Apart from the pictures, the listing is to be returned exactly.

INPUT DATA:
"""
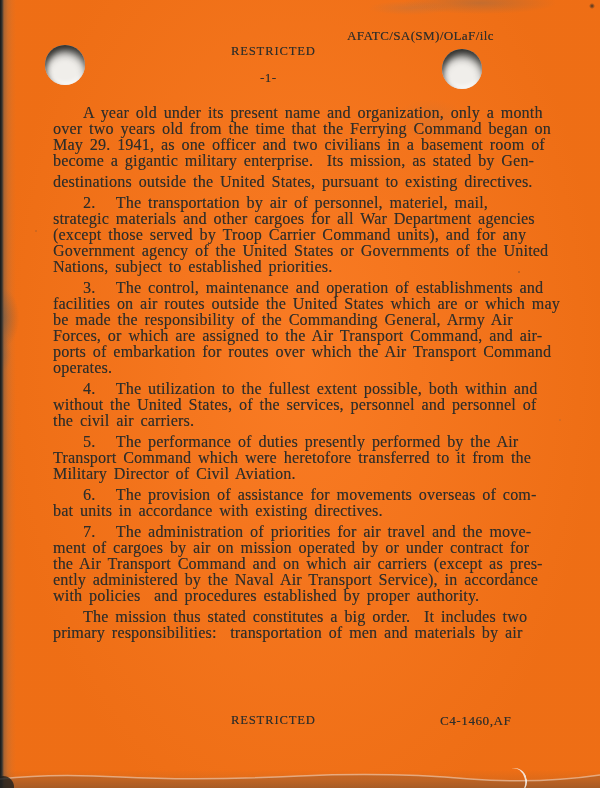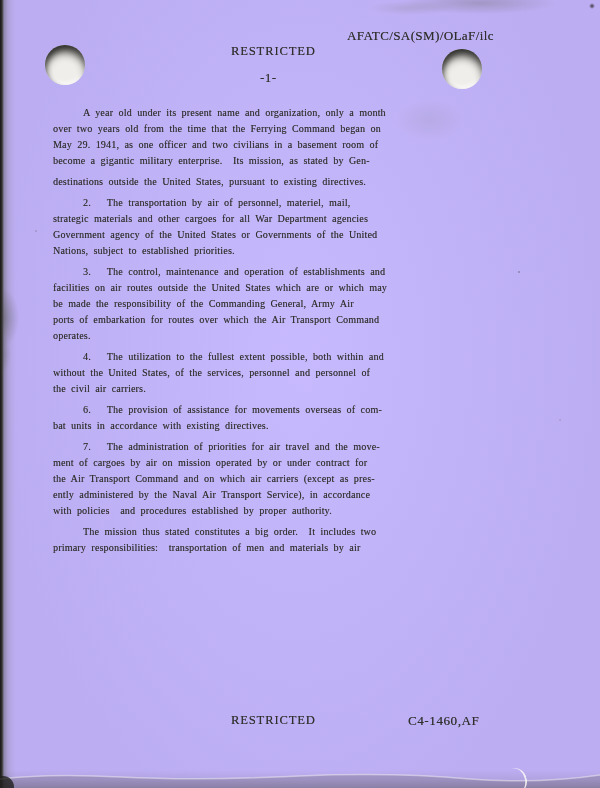"AFATC/SA(SM)/OLaF/ilc" .page { background: #c4b5fd -> #f97316 }
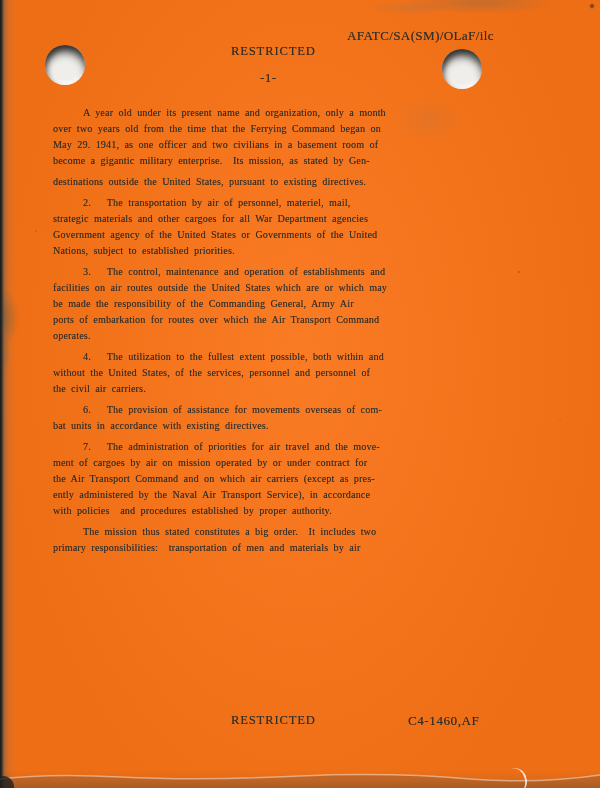"A year old under its" .doc-body { font-size: 10px -> 16px }
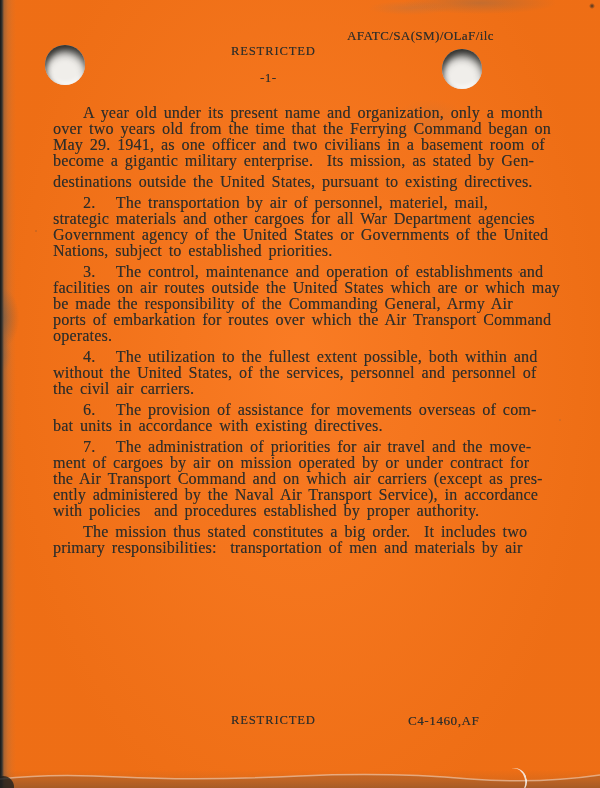"(except those served by Troop" div.line { html: none -> <div>(except those served by Troop Carrier Command units), and for any</div> }
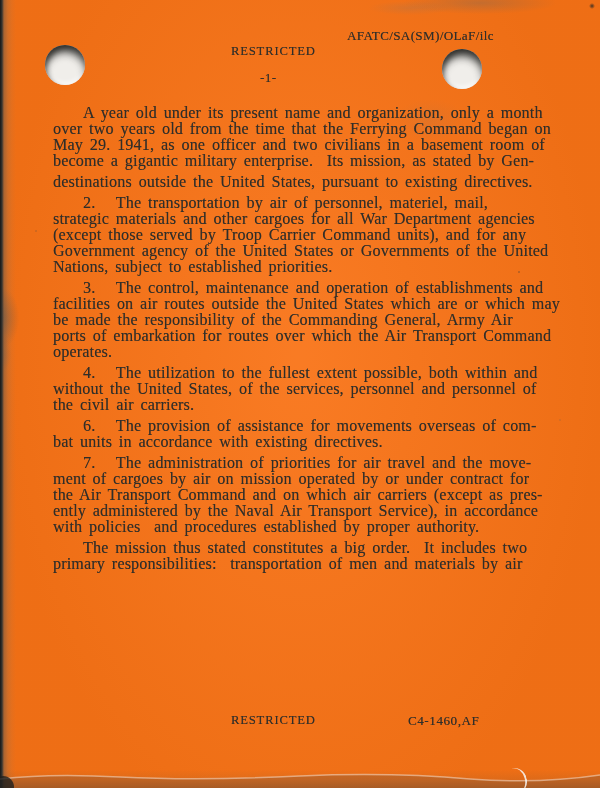"Forces, or which are assigned" div.line { html: none -> <div>Forces, or which are assigned to the Air Transport Command, and air-</div> }
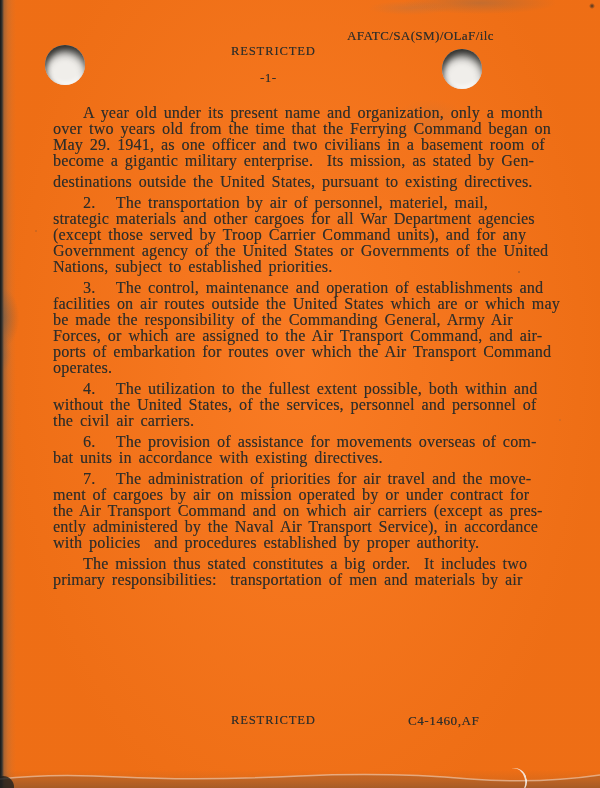"5. The performance of duties" div.paragraph { html: none -> <div> <div>5.&nbsp;&nbsp;&nbsp;The performance of duties presently performed by the Air</div> <div>Transport Command which were heretofore transferred to it from the</div> <div>Military Director of Civil Aviation.</div> </div> }
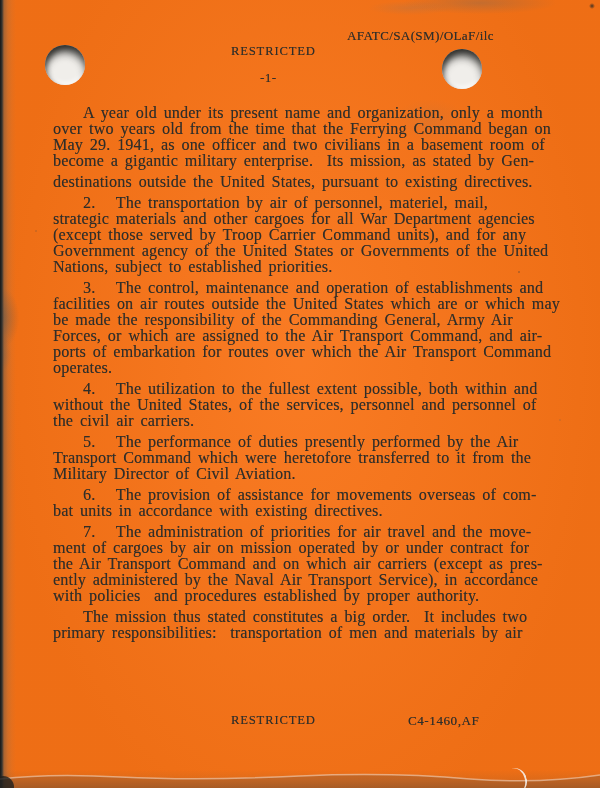"C4-1460,AF" .f-docnum { left: 408px -> 440px }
"""
TASK OUTPUT:
"AFATC/SA(SM)/OLaF/ilc" .page { background: #c4b5fd -> #f97316 }
"A year old under its" .doc-body { font-size: 10px -> 16px }
"(except those served by Troop" div.line { html: none -> <div>(except those served by Troop Carrier Command units), and for any</div> }
"Forces, or which are assigned" div.line { html: none -> <div>Forces, or which are assigned to the Air Transport Command, and air-</div> }
"5. The performance of duties" div.paragraph { html: none -> <div> <div>5.&nbsp;&nbsp;&nbsp;The performance of duties presently performed by the Air</div> <div>Transport Command which were heretofore transferred to it from the</div> <div>Military Director of Civil Aviation.</div> </div> }
"C4-1460,AF" .f-docnum { left: 408px -> 440px }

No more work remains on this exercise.